I want to go into a bit more detail about what thoughts the piece, and Roseane’s background, triggered for me in relation to third cultures as I interpret them for this project. Among other aspects, Roseane recounts the story of giving birth in Norway, as a Brazilian (with multiple other roots). She had attempted assimilation in Norway, but in this moment suddenly noticed the importance of being seen as all of herself, as more than what she dared to show and present to Norwegians around her normally. For instance, her name, Roseane, being difficult to pronounce in Norwegian, she had been naming herself Ane, and now she was, needed to be, Roseane, on the papers, and in her experience. In the moment of giving birth, and of connecting to her child, she felt the need to connect to her family’s cultures – which were Brazilian, as well as mixed from various places around the world, – and as she rejected assimilation, she felt exclusive behaviours surround her in response. As she chose to demand things for the sake of herself and her baby, rather than just taking what was given, harsher social relations suddenly surfaced. At the same time, all this gave her renewed strength.

This highlights an important aspect that migration scholars often point to: key life changes – such as giving birth, but also finding a life-partner, changing schools, deciding to settle in a particular new home, etc. – are often triggers for a shifting relation to our identities. They are moments where some cultural aspect that had always been in the background, suddenly asks for attention. If such a moment triggers a migrant to go from a process of local assimilation to one of stronger identification with another country, or rejection of a local culture, this will likely generate a big shift in how the migrant is perceived by others. This does not need to result in tension, but if it does, it can reveal larger issues of cultural prejudices and have great impact on the migrant’s life and of those close to them.
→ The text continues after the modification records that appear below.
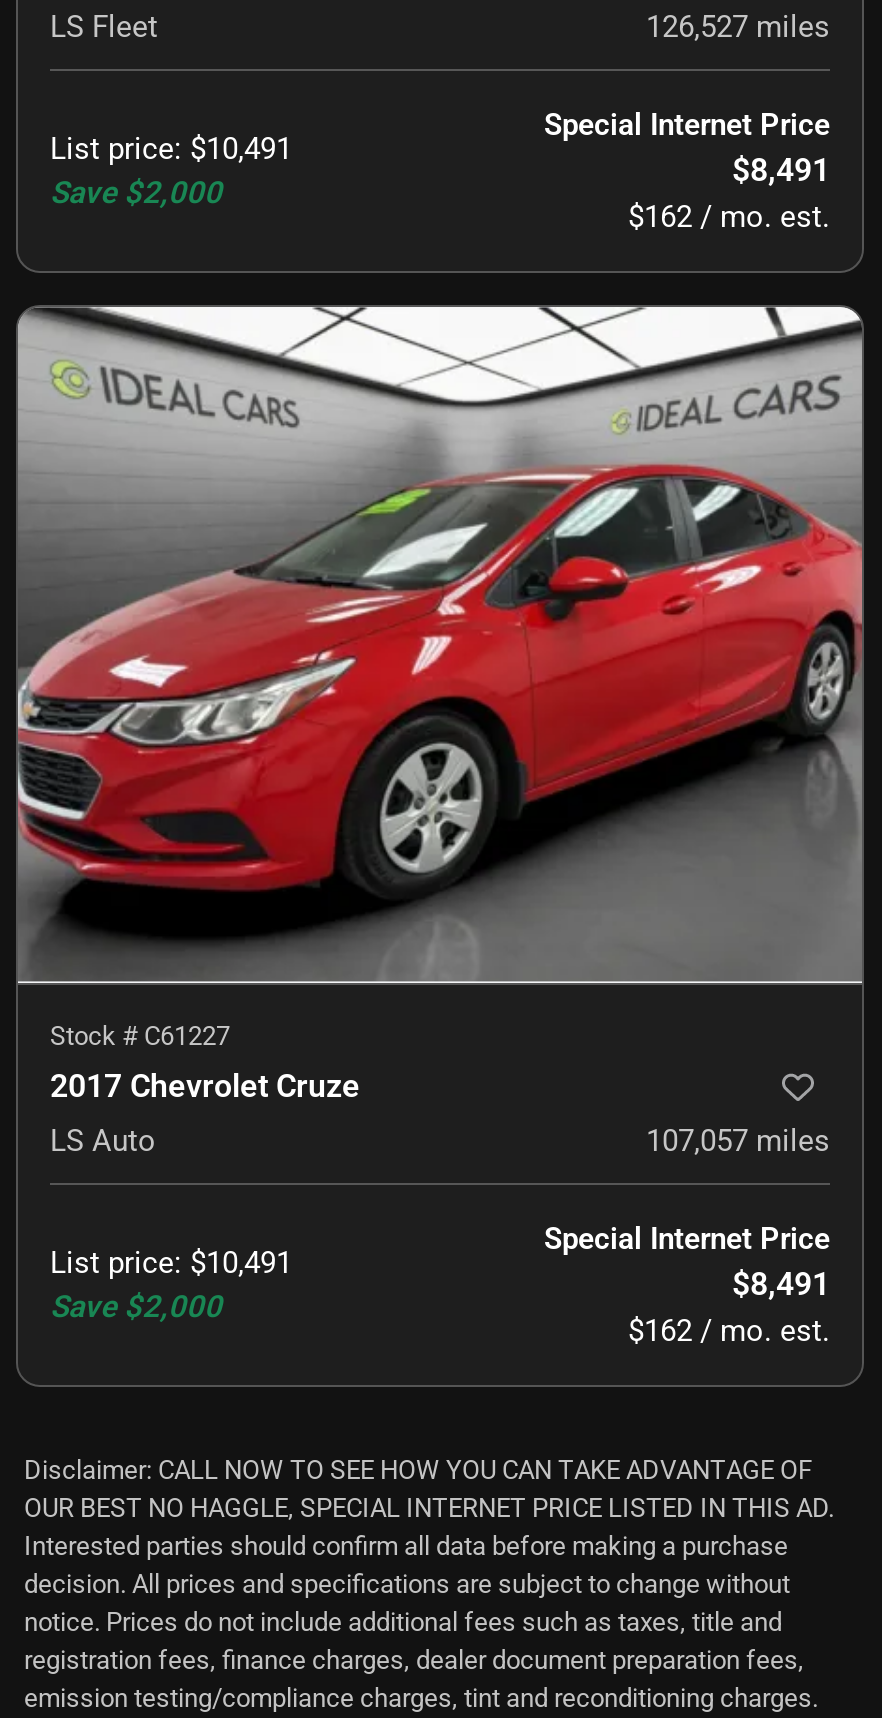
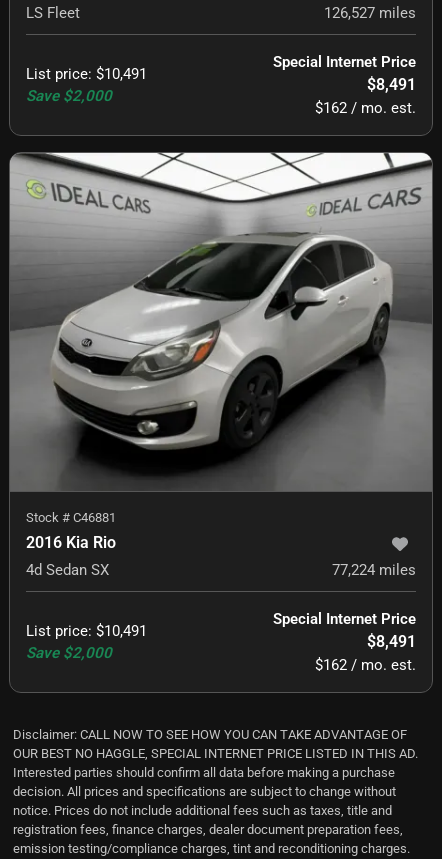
- [image]
- Stock #C61227
- 2017 Chevrolet Cruze
+ [image]
+ Stock #C46881
+ 2016 Kia Rio

- LS Auto
- 107,057 miles
+ 4d Sedan SX
+ 77,224 miles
In the case of a birth, there is also the added element of the child’s inevitable relation to their country of birth, as well as the cultures their parents bring to their lives. All this can also be a moment of true reflection on third cultures – which parts of which cultures am I now resonating with, and why? What is something new I’ve found within myself, which I want to carve out, use to reshape who I am? Who does this allow me to relate more to, or less, and how? When children are involved: which cultural aspects do I wish to pass on to them, and which parts of the “other than me” will they adopt, how can I relate with this? Perhaps these are questions that individuals and societies could ask themselves a little more frequently, without the context of extreme shifts. Perhaps that is the power of engaging conceptually with third cultures: allowing and acknowledging shifts in cultural understandings, gradually, and in tandem with others.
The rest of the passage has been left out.